Bold type represents P < 0.01.
In post hoc analyses with further adjustment for education and income, there were significant associations of the PHQ-8 total score and the PHQ-8 somatic depression score with subsequent risk of reaching the secondary end point (HR 1.03, P = 0.007, and HR 1.22, P = 0.009, respectively).
Diabetes Distress and Metabolic Outcomes
In unadjusted models, diabetes distress (average and dichotomous) and two DDS subscores (emotional distress and regimen-related distress) were significantly associated with the primary outcome (Table 2), with increased risk of 9%–13% for continuous measures of diabetes distress and subscores and 21% for elevated distress versus no distress. However, diabetes distress was not significantly associated with the primary outcome after adjustment for preplanned and post hoc covariates (Table 2).

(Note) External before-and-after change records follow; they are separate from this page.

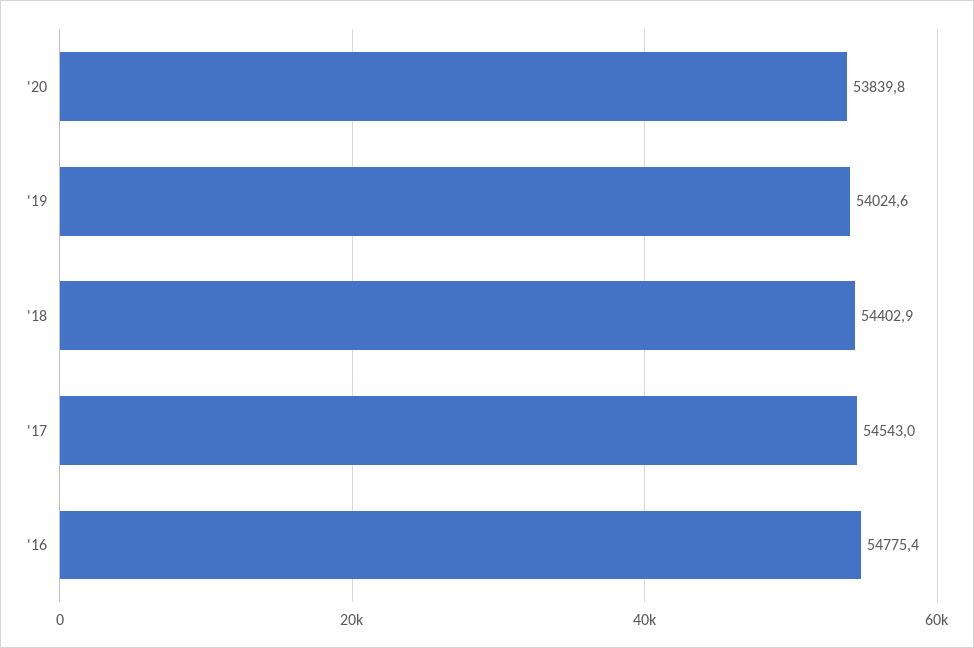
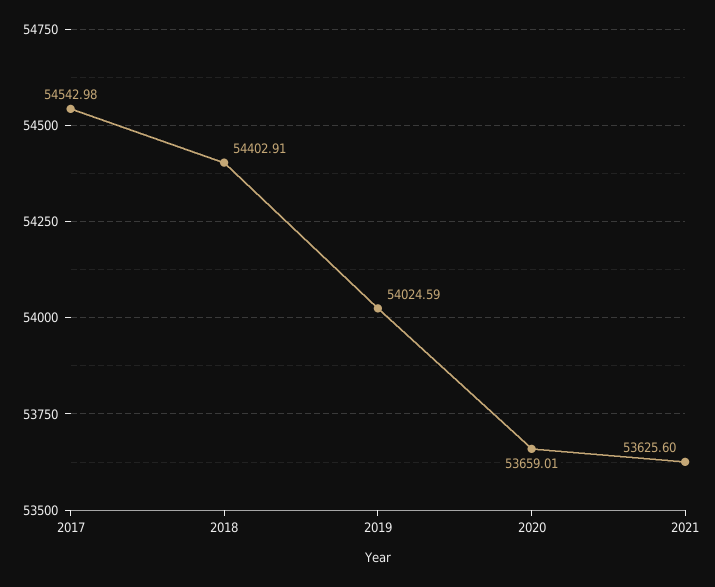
'20: 53839.8 -> 53659.01
'16: 54775.4 -> none
2021: none -> 53625.6

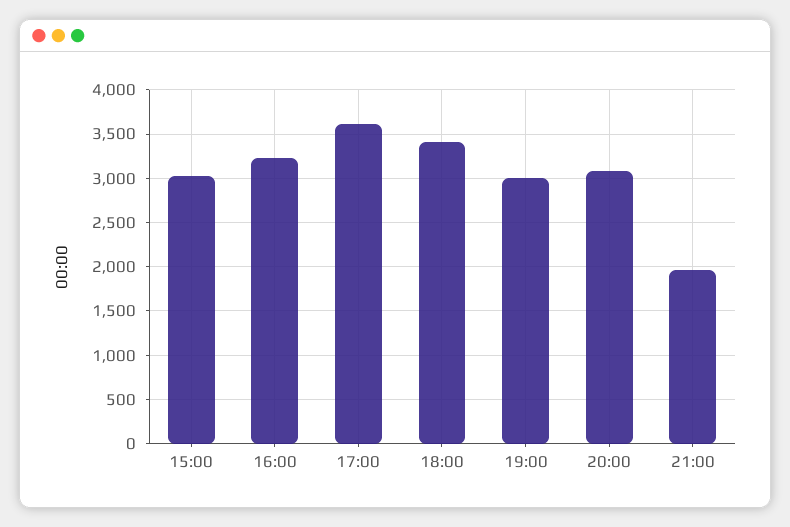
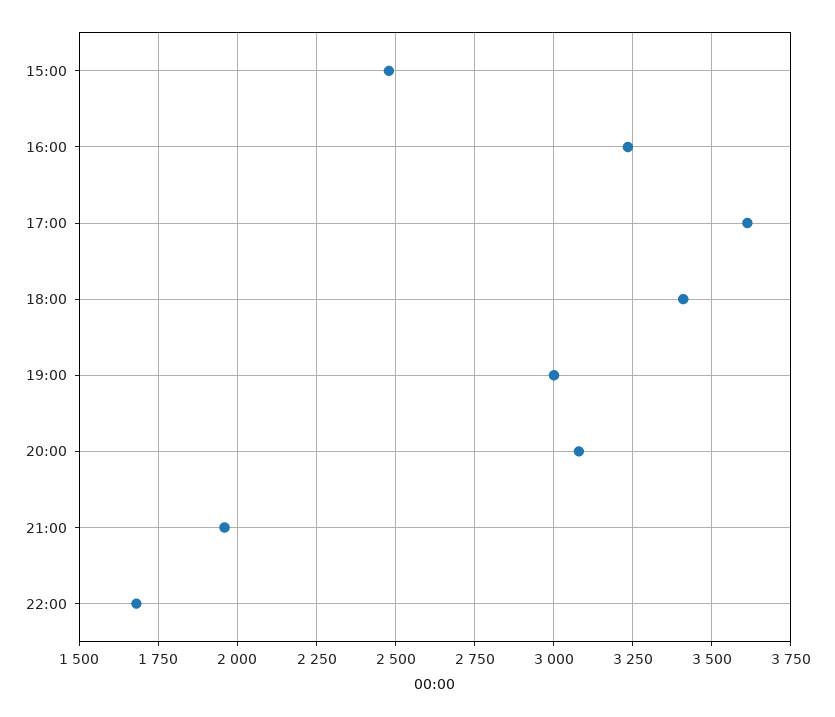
15:00: 3000 -> 2475
22:00: none -> 1675

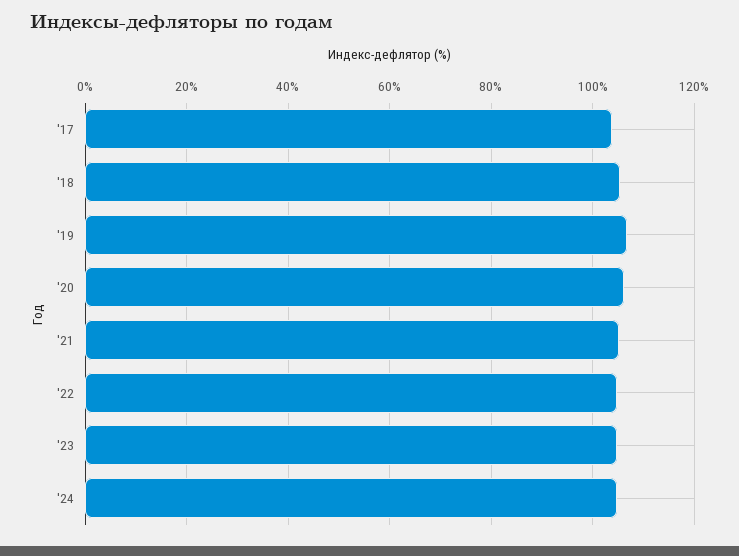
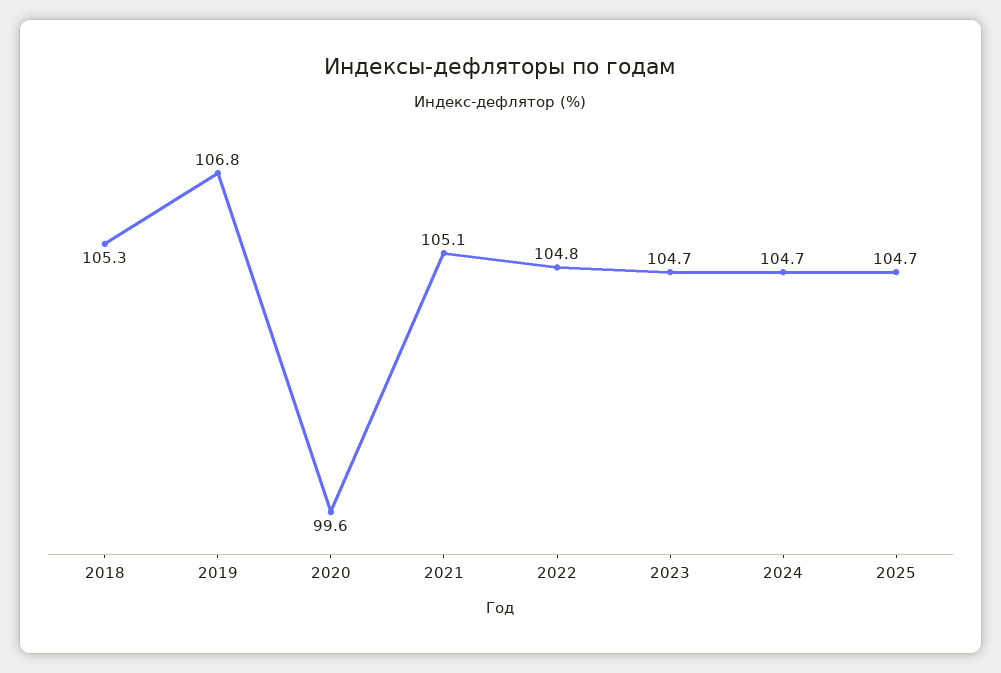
'17: 104 -> none
'20: 106 -> 99.6
2025: none -> 104.7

Unadjusted models also showed a significant association of diabetes distress (average and dichotomous) and two DDS subscores (emotional distress and interpersonal distress) with the secondary outcome (Table 3). After adjustment for preplanned and post hoc covariates, these associations were no longer significant.
Independent Effects of Depressive Symptoms and Diabetes Distress
In unadjusted analyses, when depressive symptoms and diabetes distress were included in the same model as predictors of primary and secondary outcomes, only diabetes distress showed an independent relationship with the primary outcome (Table 2). However, this independent association was no longer significant with adjustment for prespecified and post hoc covariates. In considering the secondary outcome, there were no significant associations between depressive symptoms or diabetes distress in unadjusted or adjusted analyses.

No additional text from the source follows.